- The Port of New York and New Jersey’s updated container dwell fee went into effect on Saturday, mandating carriers to balance their inbound and outbound container volumes, according to a port blog post.
- The updated language is opposed to the port’s original tariff, which required ocean carriers to remove 10% more empty containers than their import quarterly total. Some carriers had expressed concern they would have to import more empties to meet the quota.
- Ocean carriers will be charged on a quarterly basis, with the first bill coming in December.
Ocean carriers had expressed concerns regarding the equity of the original fee structure, according to a spokesperson from the port. Previously, smaller carriers said they would not be able to clear 110% of their empty containers.
The concern was one of several raised by carriers during a 30-day public comment period when the dwell fee was announced in August. The port had delayed implementation of the dwell fee, which was supposed to go into effect Sept. 1, to respond to stakeholder responses.
With the updated tariff, an algorithm will tailor the fee to each carrier. At the end of each quarter, carriers will be billed $100 per container for any empty units that are in excess of its import and export balance, according to the port spokesperson.
Carriers will also now be required to clear an increasing portion of their excess empty containers. In Q1 of next year, carriers must clear 25% of their excess empties, with an additional 25% increase each quarter throughout the year. By the end of next year, all empty containers should be cleared, the spokesperson said.
Since the dwell fee was announced in August, the port has seen a 10.5% decline in aging containers. More shippers have called on the port to avoid West Coast congestion, and more than 200,000 empty containers have accumulated on docks since the start of this year.
Carriers have been sending sweeper vessels to collect empty containers, and at least 10 are scheduled to visit the port in October, according to the blog post.

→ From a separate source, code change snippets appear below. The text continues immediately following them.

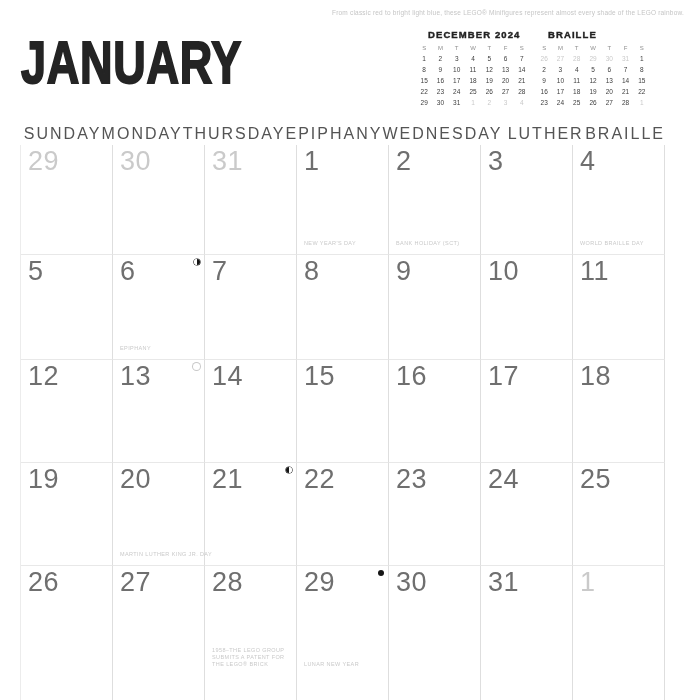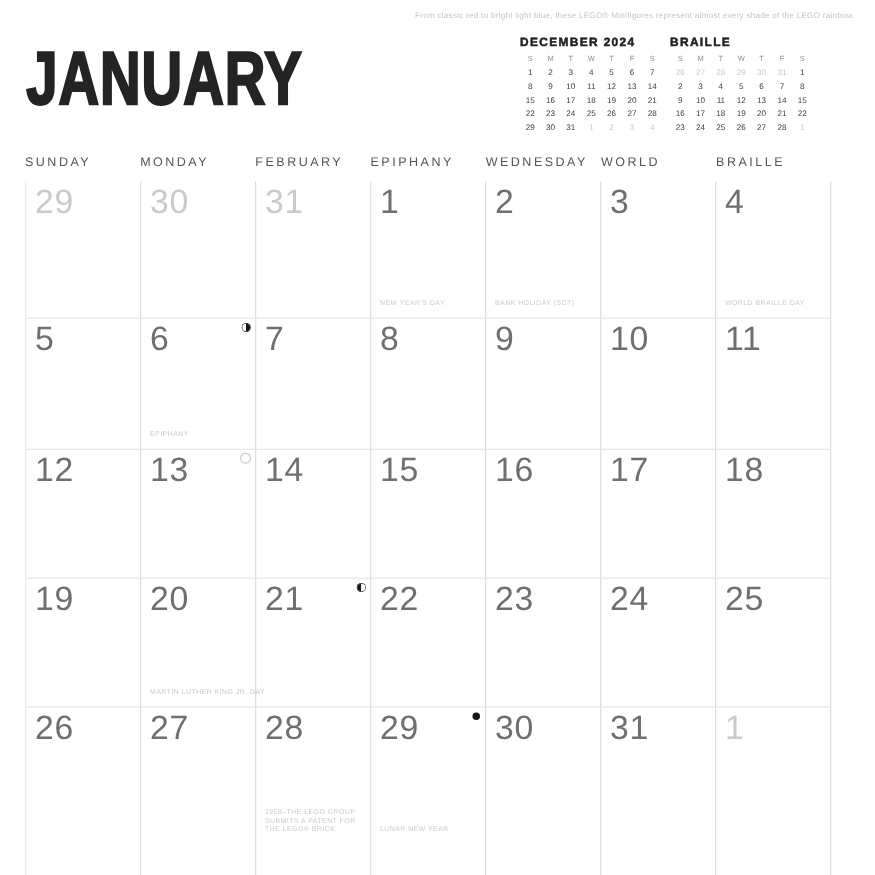--- a/index.html
+++ b/index.html
@@ -25,7 +25,7 @@
   #minical-1{left:536px;}
   .mc-title{
     font-size:9.5px;font-weight:bold;letter-spacing:1.1px;color:#222;
-    -webkit-text-stroke:.4px #222;margin-bottom:4px;white-space:nowrap;
+    -webkit-text-stroke:.4px #222;margin-bottom:4px;white-space:nowrap;margin-left:12px;
   }
   .mc-grid{display:grid;grid-template-columns:repeat(7,1fr);row-gap:3px;}
   .mc-cell{font-size:6.5px;line-height:8px;text-align:center;color:#3d3d3d;}

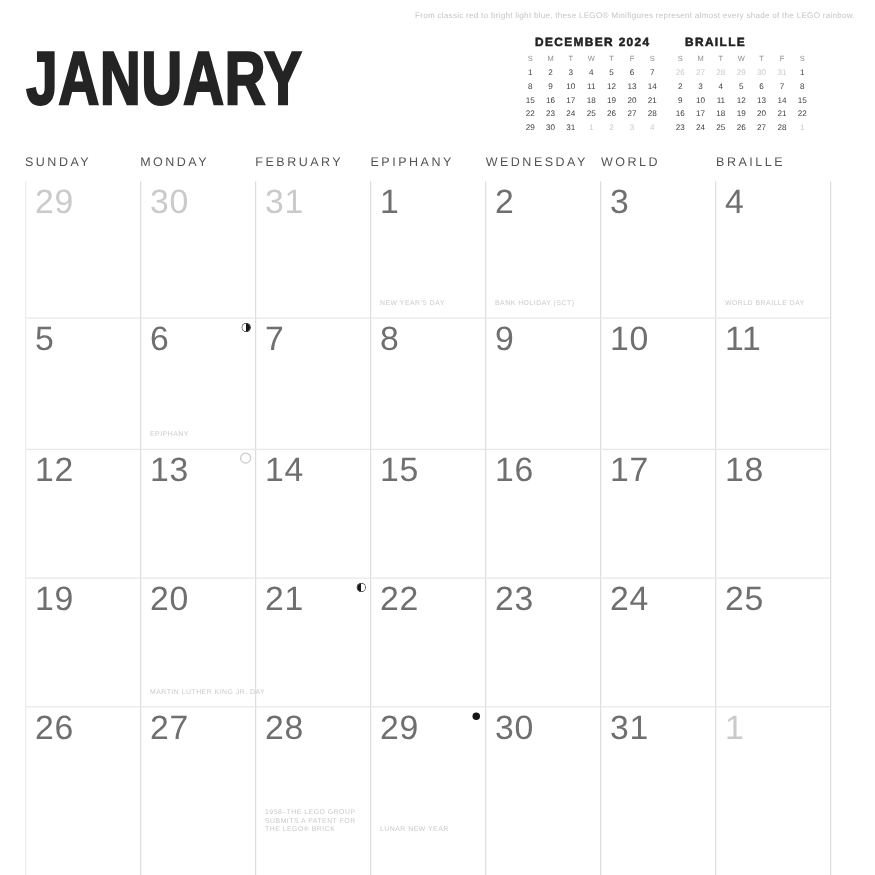--- a/index.html
+++ b/index.html
@@ -36,7 +36,7 @@
     position:absolute;top:125px;left:20px;width:645px;
     display:grid;grid-template-columns:repeat(7,1fr);
   }
-  .dow{text-align:left;font-size:10px;letter-spacing:2px;color:#545454;white-space:nowrap;}
+  .dow{text-align:right;font-size:16px;letter-spacing:2px;color:#545454;white-space:nowrap;}
   
   .cal{
     position:absolute;top:145px;left:20px;width:645px;height:555px;

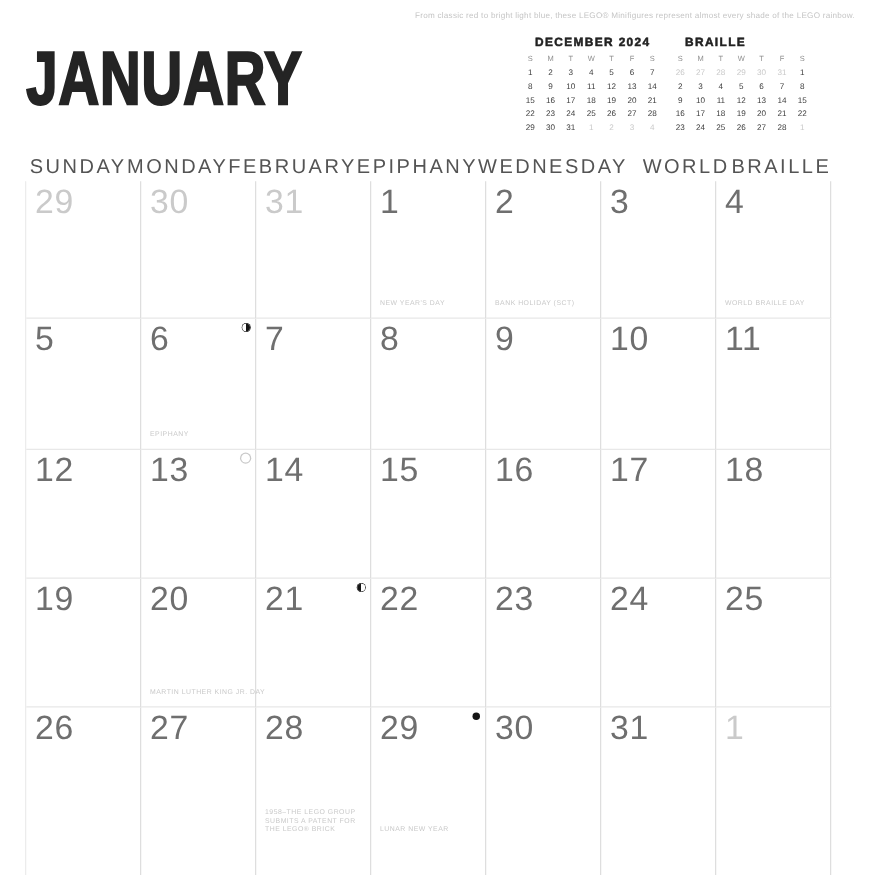--- a/index.html
+++ b/index.html
@@ -172,7 +172,7 @@
   <div class="dow-row">
     <div class="dow">SUNDAY</div>
     <div class="dow">MONDAY</div>
-    <div class="dow">FEBRUARY</div>
+    <div class="dow">THURSDAY</div>
     <div class="dow">EPIPHANY</div>
     <div class="dow">WEDNESDAY</div>
     <div class="dow">WORLD</div>

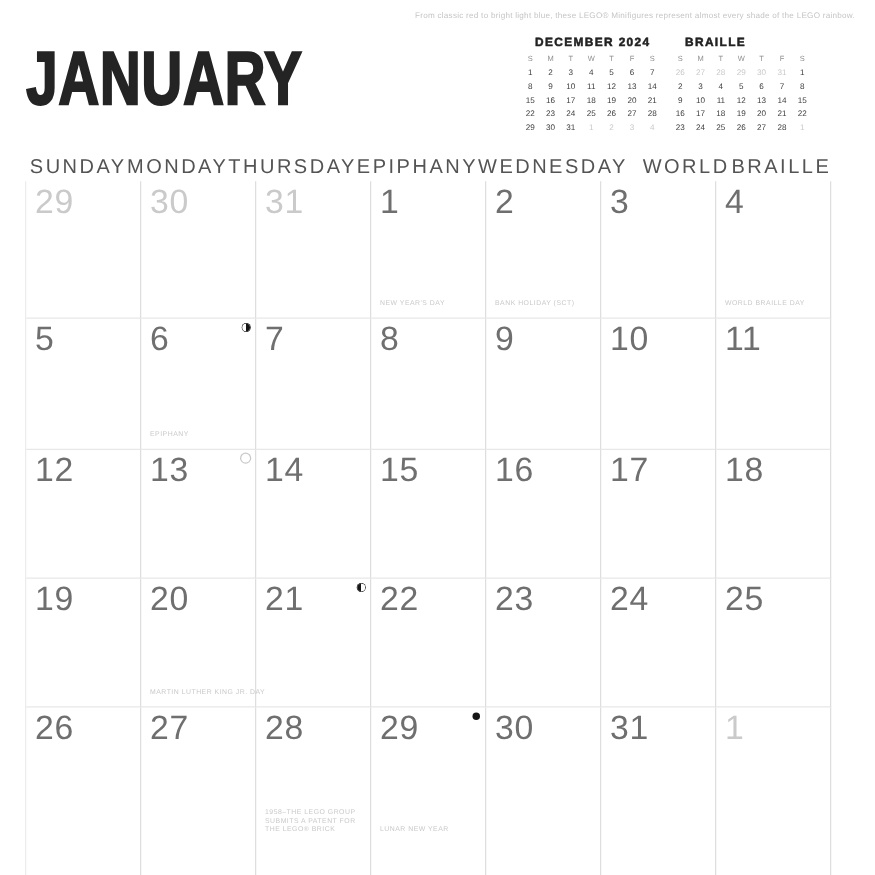--- a/index.html
+++ b/index.html
@@ -175,7 +175,7 @@
     <div class="dow">THURSDAY</div>
     <div class="dow">EPIPHANY</div>
     <div class="dow">WEDNESDAY</div>
-    <div class="dow">WORLD</div>
+    <div class="dow">LUTHER</div>
     <div class="dow">BRAILLE</div>
   </div>
 

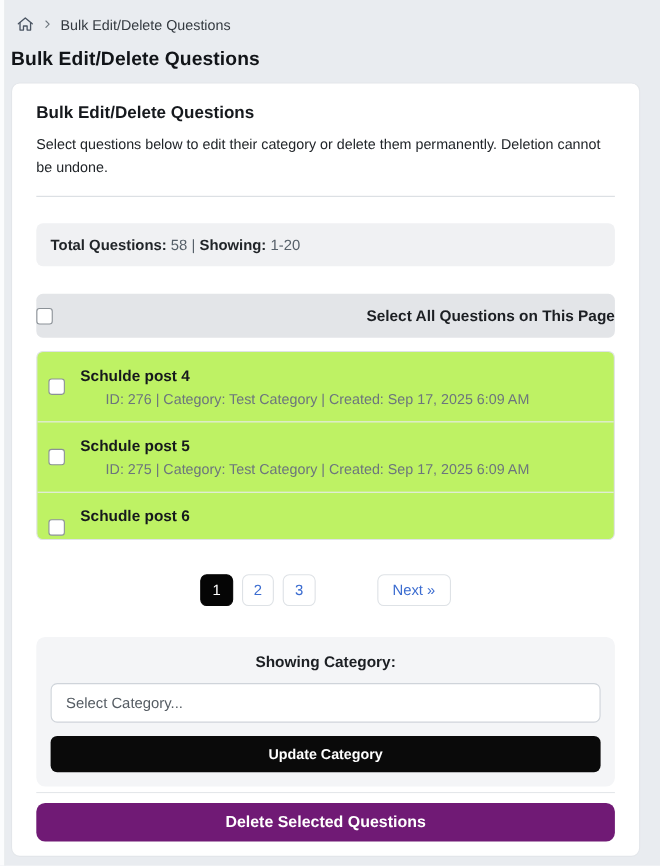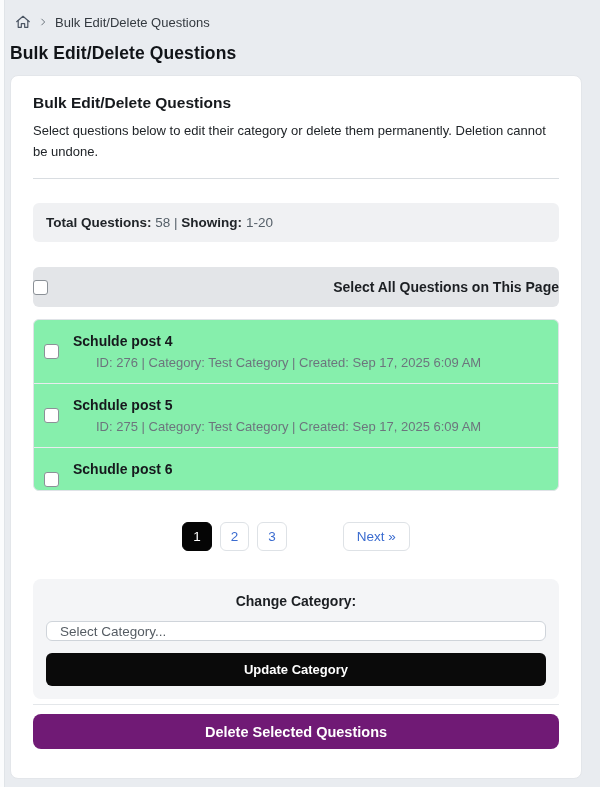--- a/index.html
+++ b/index.html
@@ -56,7 +56,7 @@
   
   .question-list {
     margin-top:12px; border:1px solid #dfe3e7; border-radius:6px;
-    height:172px; overflow:hidden; background:#86efac;
+    height:172px; overflow:hidden; background:#bef264;
   }
   .q-row { display:flex; align-items:center; gap:14px; padding:13px 10px; }
   .q-row + .q-row { border-top:1px solid #e9ecef; }

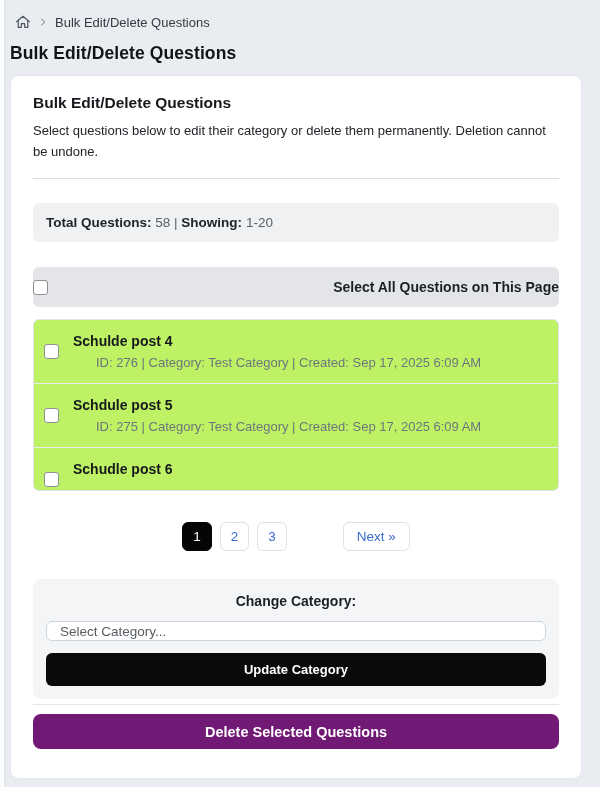--- a/index.html
+++ b/index.html
@@ -170,7 +170,7 @@
     </div>
 
     <div class="category-panel">
-      <div class="panel-title">Change Category:</div>
+      <div class="panel-title">Showing Category:</div>
       <div class="category-select">
         <span>Select Category...</span>
       </div>

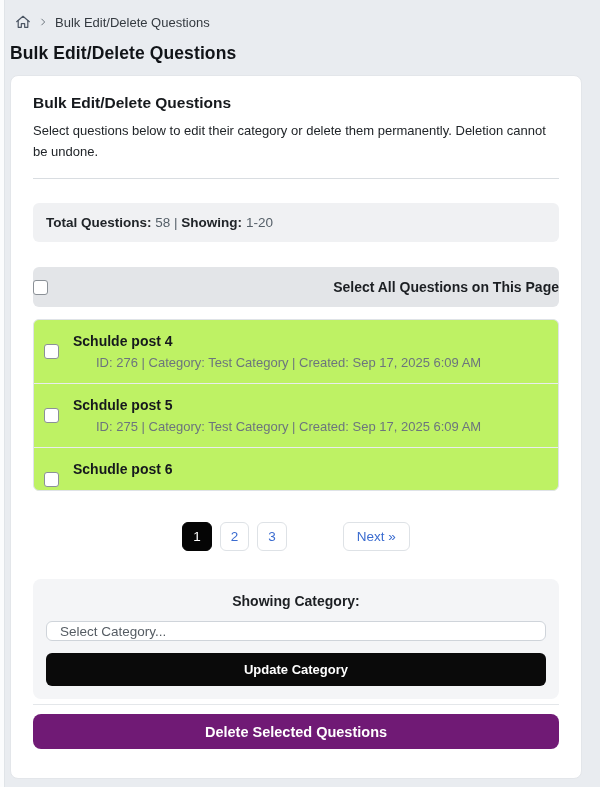--- a/index.html
+++ b/index.html
@@ -78,7 +78,7 @@
   .category-panel { margin-top:28px; background:#f4f5f7; border-radius:8px; padding:14px 13px 13px; }
   .panel-title { text-align:center; font-size:14px; font-weight:bold; color:#1c1f23; }
   .category-select {
-    margin-top:12px; width:100%; height:20px; background:#fff;
+    margin-top:12px; width:100%; height:36px; background:#fff;
     border:1px solid #cfd4da; border-radius:6px; padding:0 13px;
     font-size:13.5px; color:#555c63; display:flex; align-items:center; cursor:pointer;
   }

“We’re extremely grateful that the ocean carriers recognized the need for their cooperation and stepped up to remove empties while they worked with us on the revised tariff structure,” Bethann Rooney, deputy director of the port department at the Port Authority of New York and New Jersey, said in the post. “We continue to call on them to do more because we are still moving new monthly record volumes of cargo even after 25 straight months of record highs.”